Here is an example of the SMOTE technique in action; the original dataset was a 64%/36% split between the two classes, however once SMOTE was applied, the synthesized sample data had a 50/50 split. This new resampled data can then be used to overcome the issues that occur with imbalanced datasets.
Another idea is to remove information from the majority class. As an example, using the original class distribution above, we would apply undersampling by removing information from the “0” class in the original class distribution, which would help even out the class distribution of the dataset. The downside to this technique, however, is that valuable information could be removed from the data while attempting to achieve a more even class distribution. As a result, this method is best when the dataset is very large, as it poses less of a risk of removing crucial information from the dataset being used.
Implementing this process is quite simple; below is an example from my “Predicting Flight Delay” project on Github where the majority class are flights that are not delayed, therefore the column where ‘DELAYED’=0. Here, using sckit-learn’s resample method, I downside this target value in order to improve the class imbalance:
3. Change performance metric
When dealing with imbalanced data, it is important to pay attention to which performance metric you are aiming to optimize; either accuracy, precision, recall or F1 score. Accuracy is often a default metric to analyze, however precision, recall, or F1 score may be more appropriate depending on the context of the problem. A brief explanation of these metrics is as follows:
Precision: Precision identifies which items that were predicted as positive are actually positive. This is calculated as True Positives / (True Positives + False Positives). A high precision score means that there are a low number of false positives and if false positives are harmful to your model, precision should be optimized.
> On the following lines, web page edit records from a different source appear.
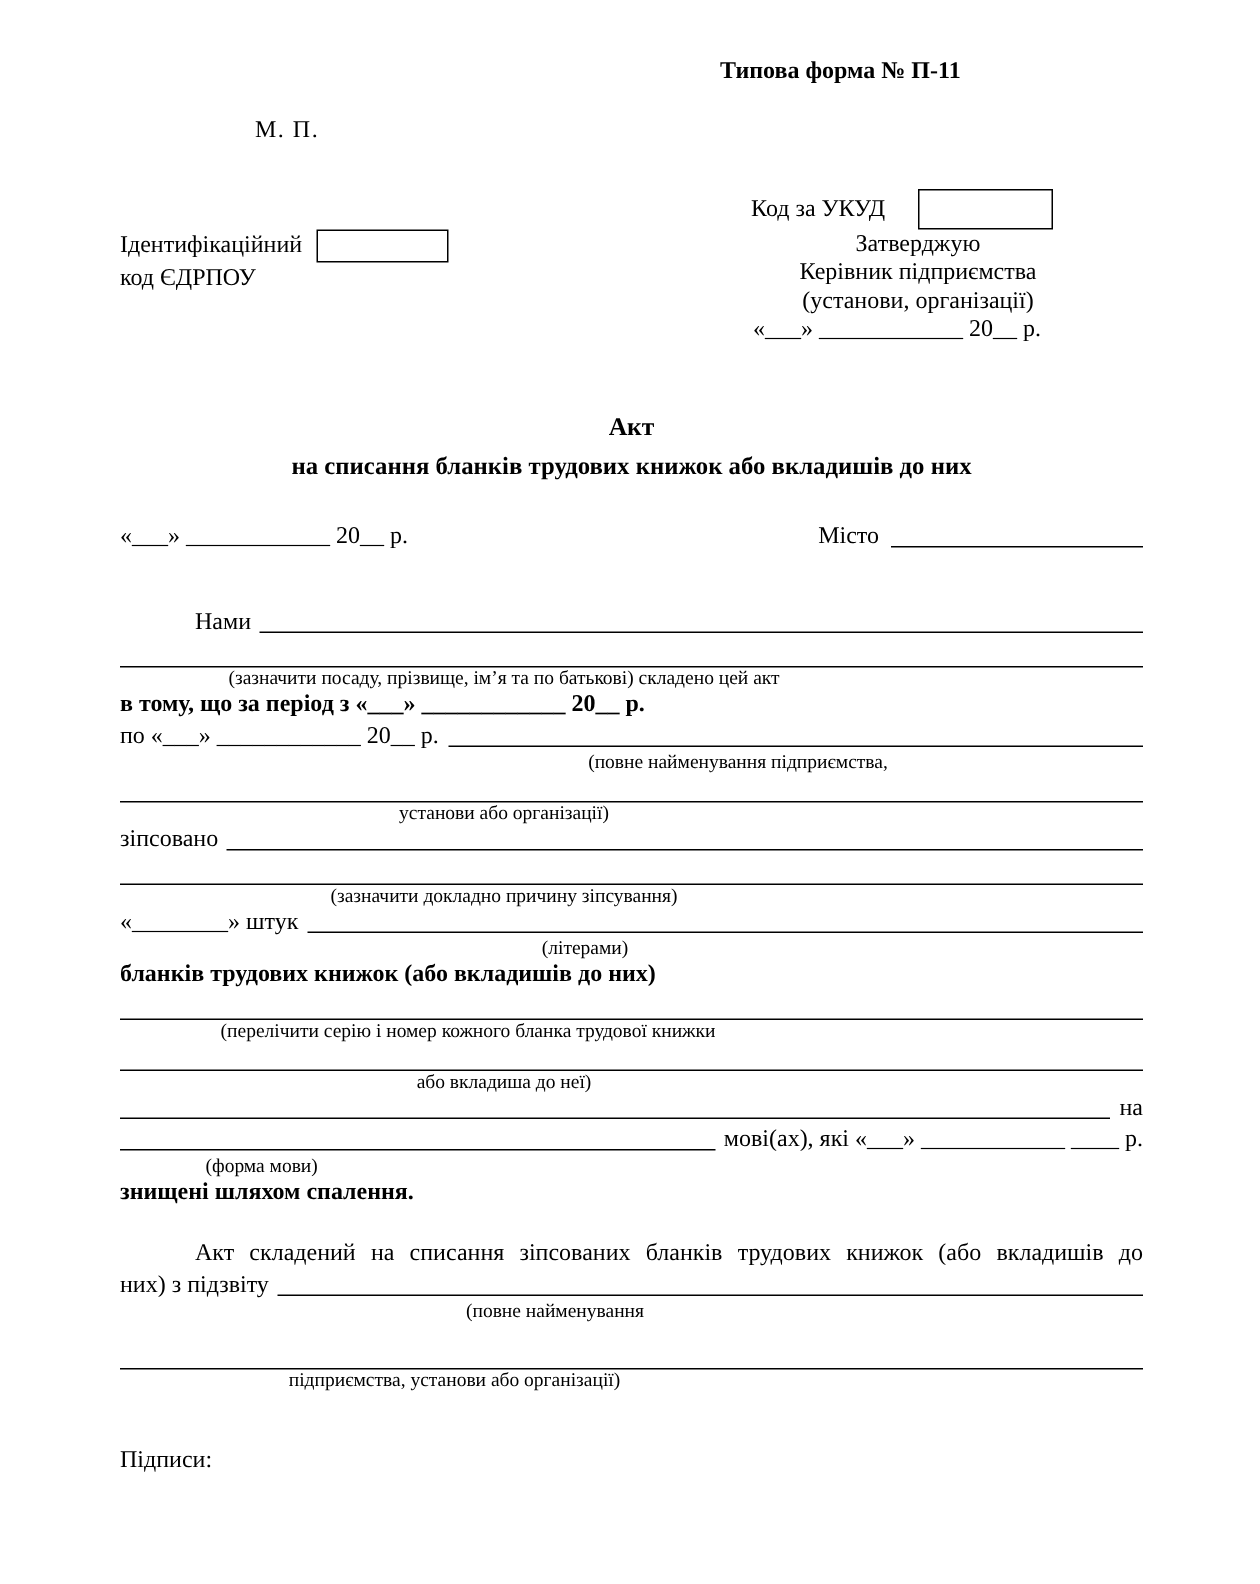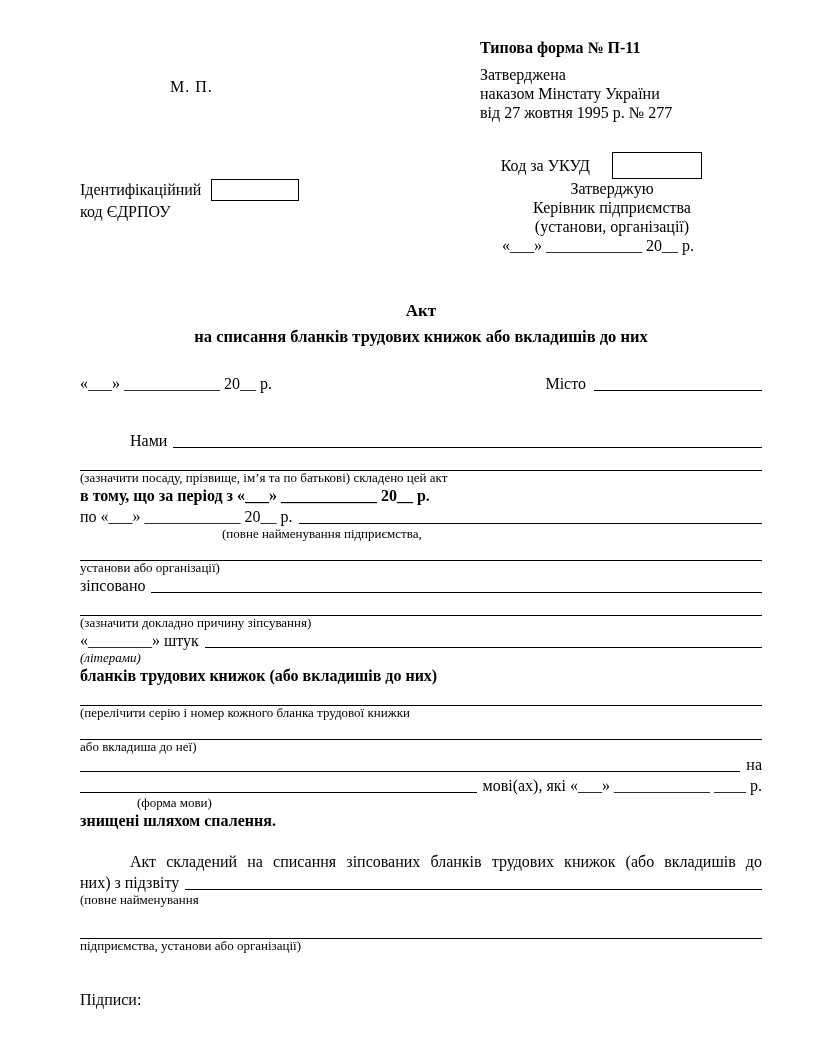--- a/index.html
+++ b/index.html
@@ -46,47 +46,42 @@
   
   .body-block { margin-top: 36px; }
   .line { line-height: 21px; font-weight: bold; }
   .row { display: flex; line-height: 21px; }
   .fill { flex: 1; border-bottom: 1px solid #000; margin-bottom: 3px; margin-left: 6px; }
   .fill.lead { margin-left: 0; margin-right: 6px; }
   .blank-line { height: 20px; border-bottom: 1px solid #000; }
   .indent { display: inline-block; width: 50px; }
   .nowrap { white-space: nowrap; }
 
-  .caption { font-size: 13px; line-height: 14px; text-align: left; }
+  .caption { font-size: 13px; line-height: 14px; text-align: center; }
   .cap-a { padding-right: 170px; }  
   .cap-b { padding-left: 142px; }   
-  .cap-c { padding-right: 62px; font-style: italic; }
+  .cap-c { padding-right: 62px; }
   .cap-d { padding-right: 218px; }
   .cap-e { text-align: left; padding-left: 57px; }
   .cap-f { padding-right: 102px; }
   .cap-g { padding-right: 236px; }
 
   .just-line { text-align: justify; text-align-last: justify; text-indent: 50px; line-height: 21px; margin-top: 20px; }
   .gap-top { margin-top: 12px; }
   .signatures { margin-top: 36px; line-height: 21px; }
 </style>
 </head>
 <body>
 
 <div class="page">
 
   <div class="hdr-row1">
     <div class="stamp">М. П.</div>
     <div class="form-info">
       <div class="form-code">Типова форма № П-11</div>
-      <div class="form-approved">
-        <div>Затверджена</div>
-        <div>наказом Мінстату України</div>
-        <div>від 27 жовтня 1995 р. № 277</div>
-      </div>
     </div>
   </div>
 
   <div class="ukud-row">
     <div class="ukud-label">Код за УКУД</div>
     <div class="code-box"></div>
   </div>
 
   <div class="hdr-row3">
     <div class="edrpou">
Recall: Recall identifies how many total positives there are out of all the actual positives, i.e. ones that are positive but are classified as false negatives. To calculate recall, the formula is True Positives / (True Positives + False Negatives). A high recall score would indicate that there are a low number of false negatives. If false negatives are harmful to your model, i.e. identifying credit card fraud, then it is important to optimize recall.
F1 score: If both minimizing false negatives and false positives are important to your model, then F1 score is likely the most appropriate. F1 score provides a weighted average between precision and recall, which is calculated as: 2True Positives /(2True Positives + False Positives + False Negatives). If you are looking to balance precision and recall in your analysis, this calculation for F1 score does exactly that.
4. Principal Component Analysis (PCA)
PCA can be applied to mitigate various issues related to machine learning modeling. Overall, PCA can be used to improve sampling of very large datasets by removing their dimensionality, which can be done by reducing the amount of variables without removing much of the information from the dataset. The variables are grouped together based on their similarity to one another and the relative importance of each variable. PCA is a rather complex concept built on linear algebra which I will explore in more detail in a future blog post, however it is relevant to consider PCA when selecting sampling techniques as a way to improve class imbalances.
This blog post only considers some of the many methods that can be used when dealing with class imbalance. Overall, when choosing the ideal method, it is important to determine what you are aiming to achieve in your analysis, and which performance metric you would like to optimize. Thank you for reading!